__The problem__: A verbatim copy of the data is wanted, minus any picture in it.

(Code change snippets)
'''

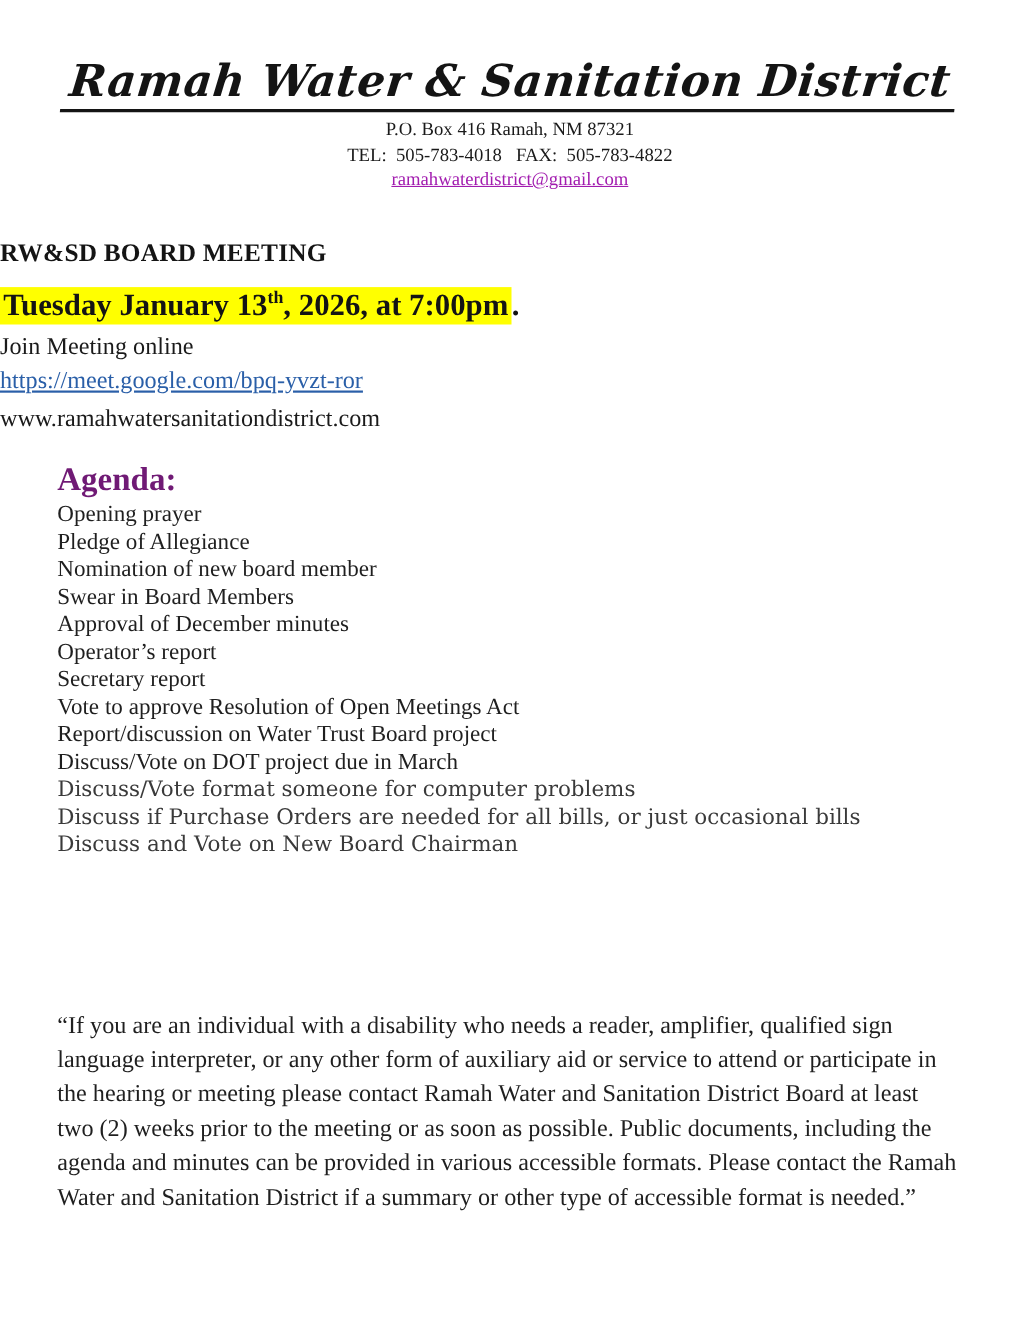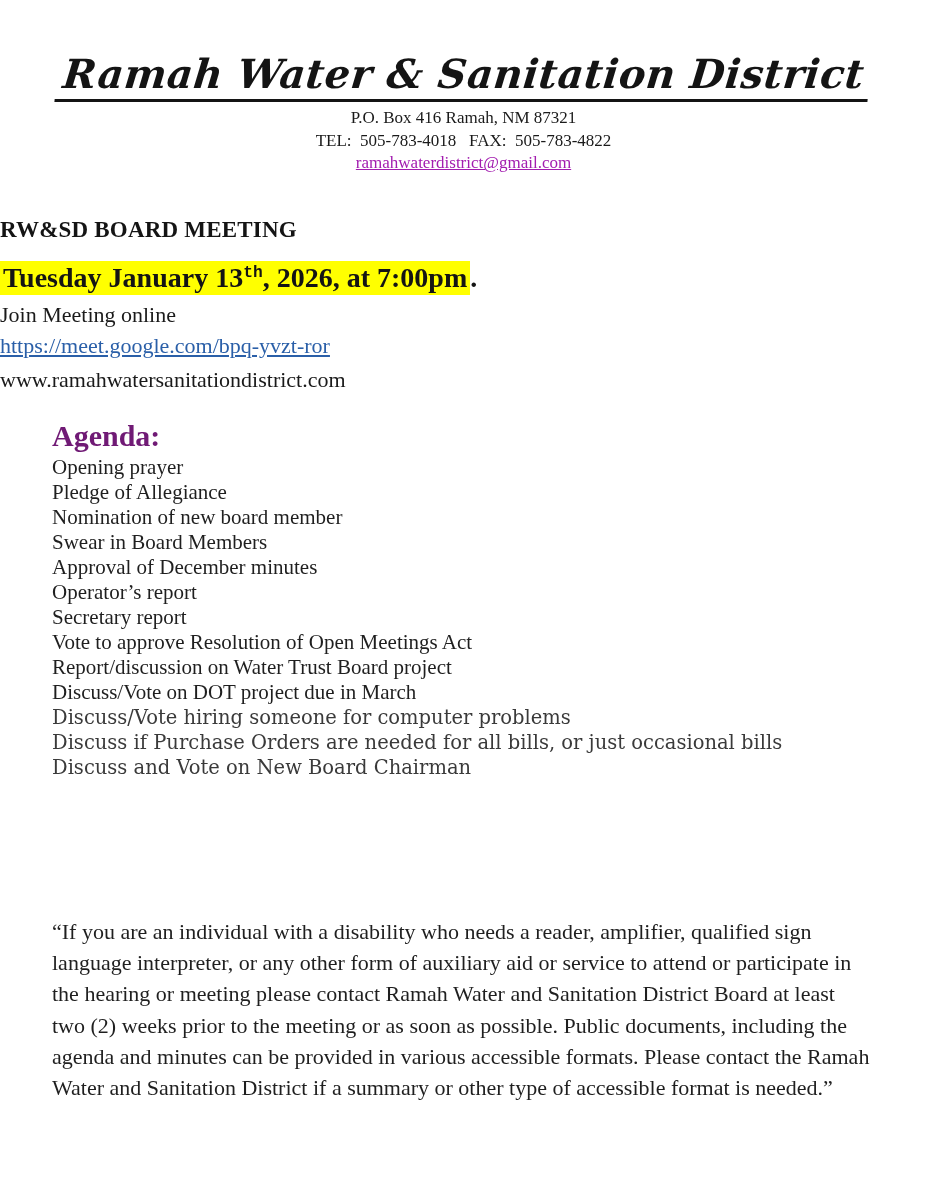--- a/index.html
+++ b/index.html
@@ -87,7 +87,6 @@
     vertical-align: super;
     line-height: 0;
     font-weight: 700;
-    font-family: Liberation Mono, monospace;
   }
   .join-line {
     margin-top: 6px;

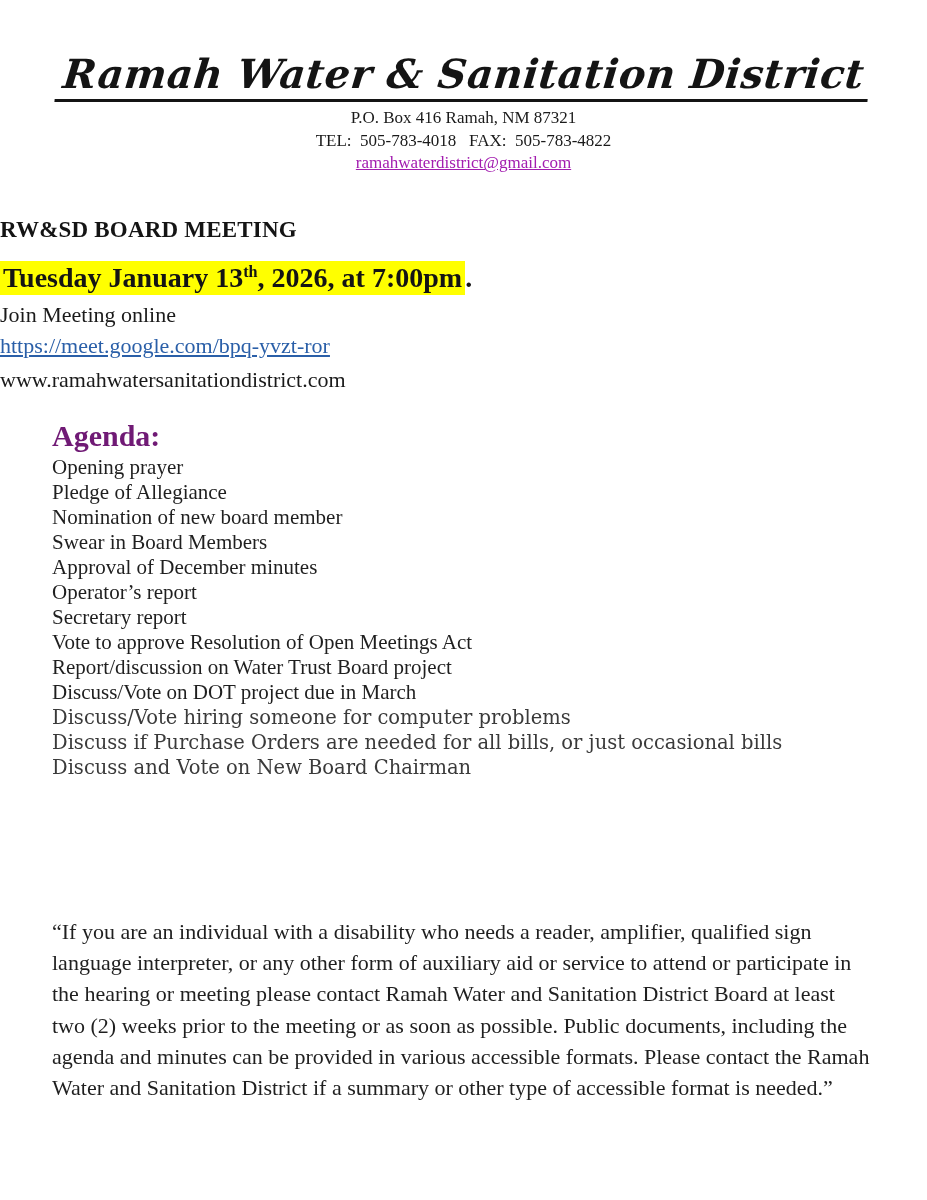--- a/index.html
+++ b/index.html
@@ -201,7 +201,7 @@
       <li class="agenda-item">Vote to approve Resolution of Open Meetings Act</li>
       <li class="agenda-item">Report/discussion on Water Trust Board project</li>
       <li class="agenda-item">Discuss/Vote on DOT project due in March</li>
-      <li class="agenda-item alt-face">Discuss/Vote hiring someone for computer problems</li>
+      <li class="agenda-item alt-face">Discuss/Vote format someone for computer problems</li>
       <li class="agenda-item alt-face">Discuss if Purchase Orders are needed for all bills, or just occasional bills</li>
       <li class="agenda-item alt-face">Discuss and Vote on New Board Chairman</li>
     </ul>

'''

__Response box__:
--- a/index.html
+++ b/index.html
@@ -87,7 +87,6 @@
     vertical-align: super;
     line-height: 0;
     font-weight: 700;
-    font-family: Liberation Mono, monospace;
   }
   .join-line {
     margin-top: 6px;

--- a/index.html
+++ b/index.html
@@ -201,7 +201,7 @@
       <li class="agenda-item">Vote to approve Resolution of Open Meetings Act</li>
       <li class="agenda-item">Report/discussion on Water Trust Board project</li>
       <li class="agenda-item">Discuss/Vote on DOT project due in March</li>
-      <li class="agenda-item alt-face">Discuss/Vote hiring someone for computer problems</li>
+      <li class="agenda-item alt-face">Discuss/Vote format someone for computer problems</li>
       <li class="agenda-item alt-face">Discuss if Purchase Orders are needed for all bills, or just occasional bills</li>
       <li class="agenda-item alt-face">Discuss and Vote on New Board Chairman</li>
     </ul>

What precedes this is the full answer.